#### ASSIGNED TASK:
Word for word, restate the records that come next, omitting the images.

#### SUPPLIED DATA:

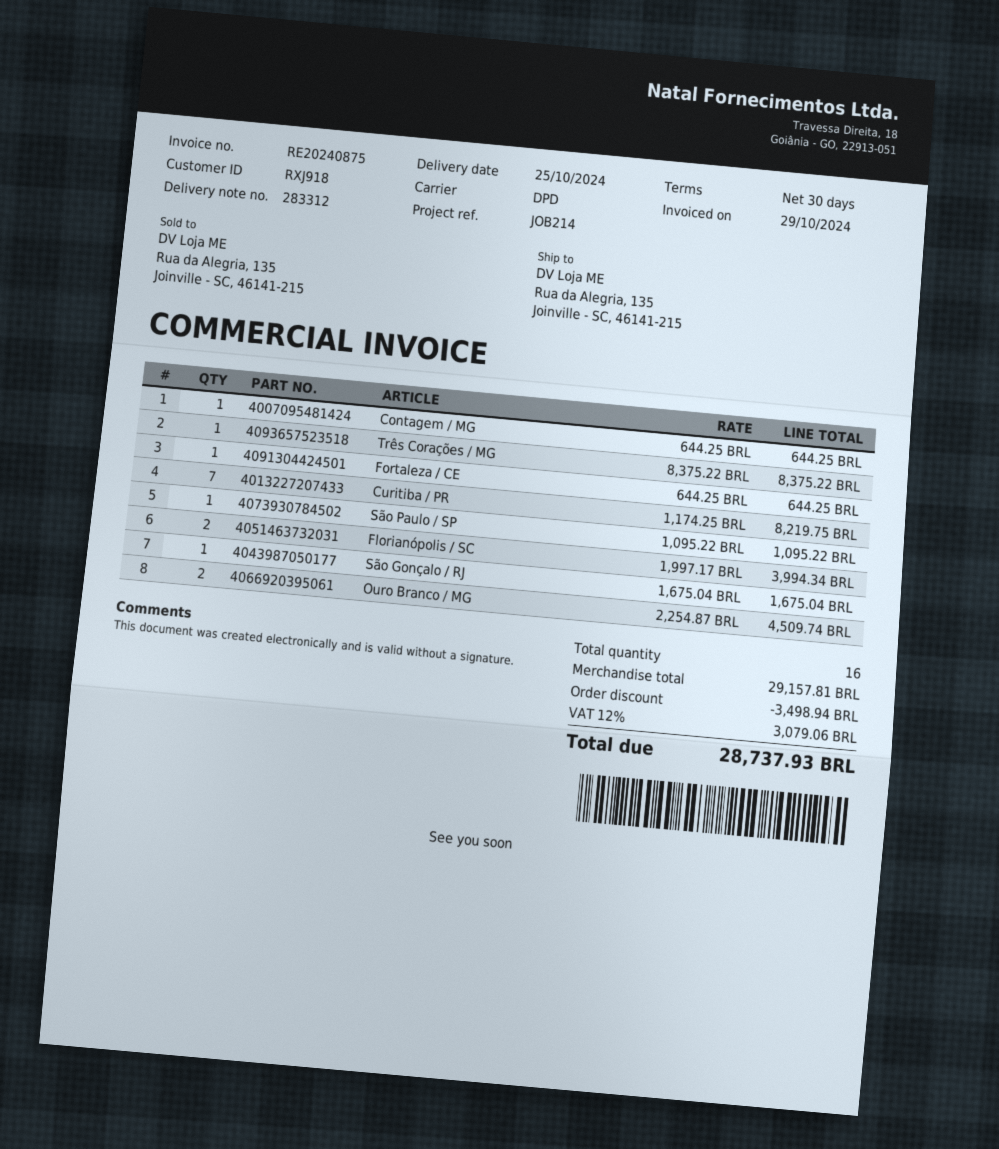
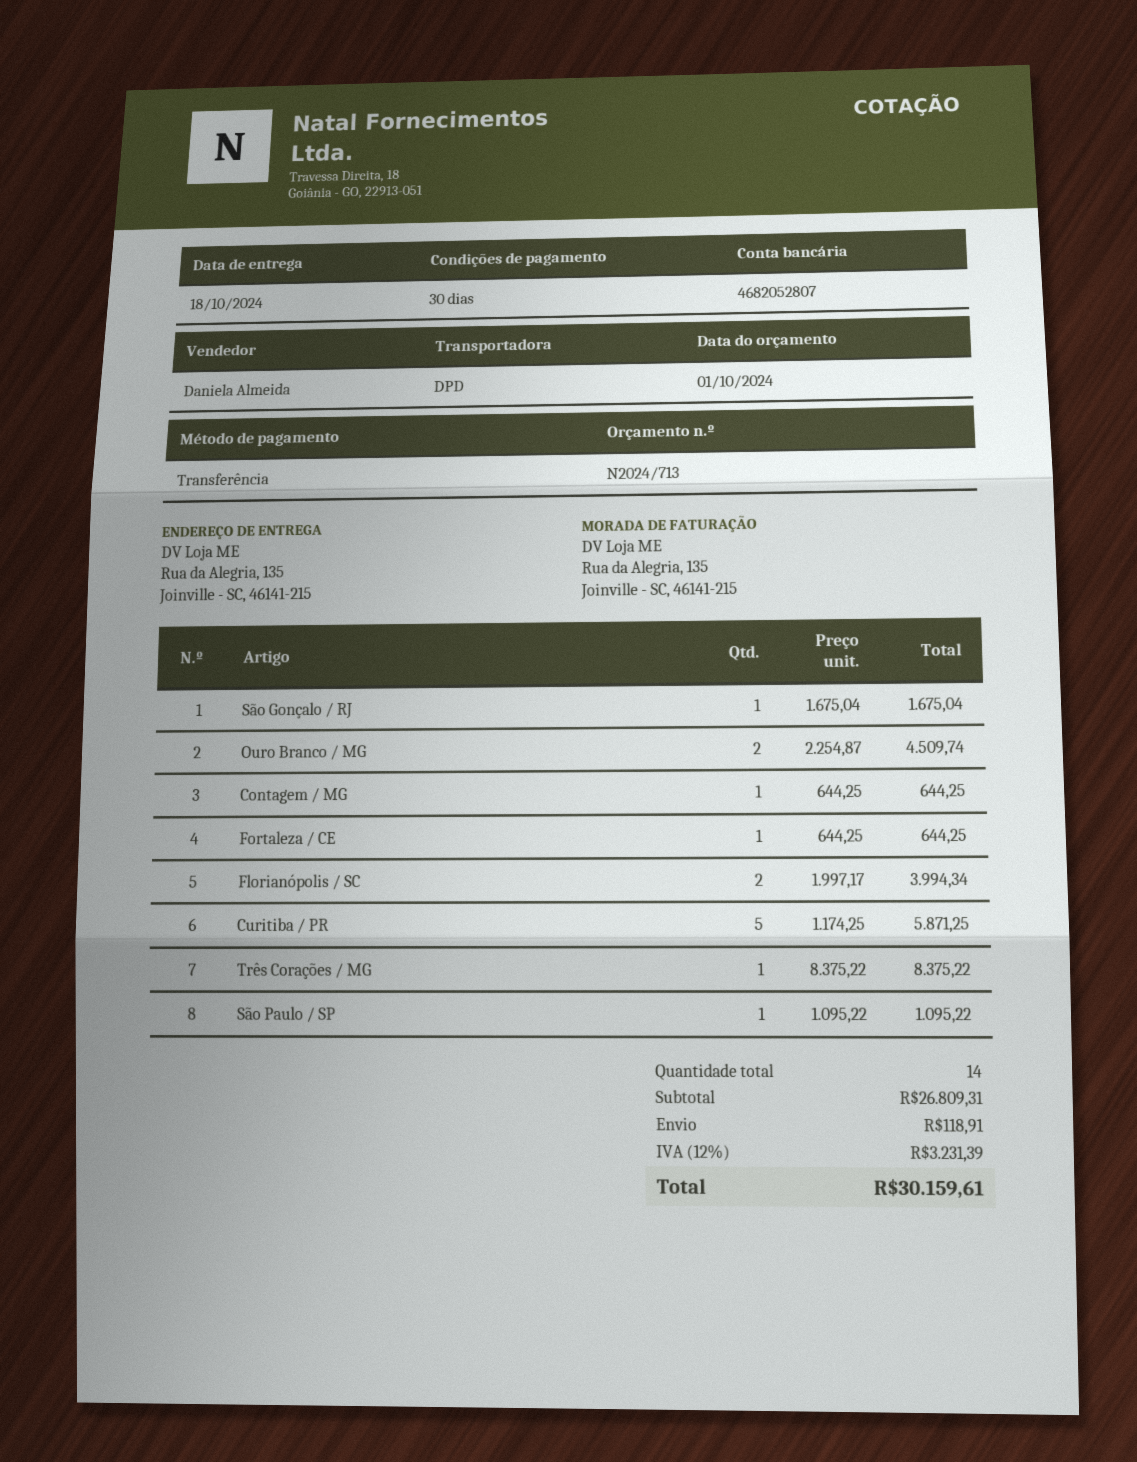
delivery date: 2024-10-25 -> 2024-10-18
Curitiba / PR: 7 x 1174.25 = 8219.75 -> 5 x 1174.25 = 5871.25
total quantity: 16 -> 14
subtotal: 29157.81 -> 26809.31
discount: 3498.94 -> none
shipping: none -> 118.91
tax: 12% = 3079.06 -> 12% = 3231.39
total: 28737.93 -> 30159.61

#### EXERCISE RESPONSE:
delivery date: 2024-10-25 -> 2024-10-18
Curitiba / PR: 7 x 1174.25 = 8219.75 -> 5 x 1174.25 = 5871.25
total quantity: 16 -> 14
subtotal: 29157.81 -> 26809.31
discount: 3498.94 -> none
shipping: none -> 118.91
tax: 12% = 3079.06 -> 12% = 3231.39
total: 28737.93 -> 30159.61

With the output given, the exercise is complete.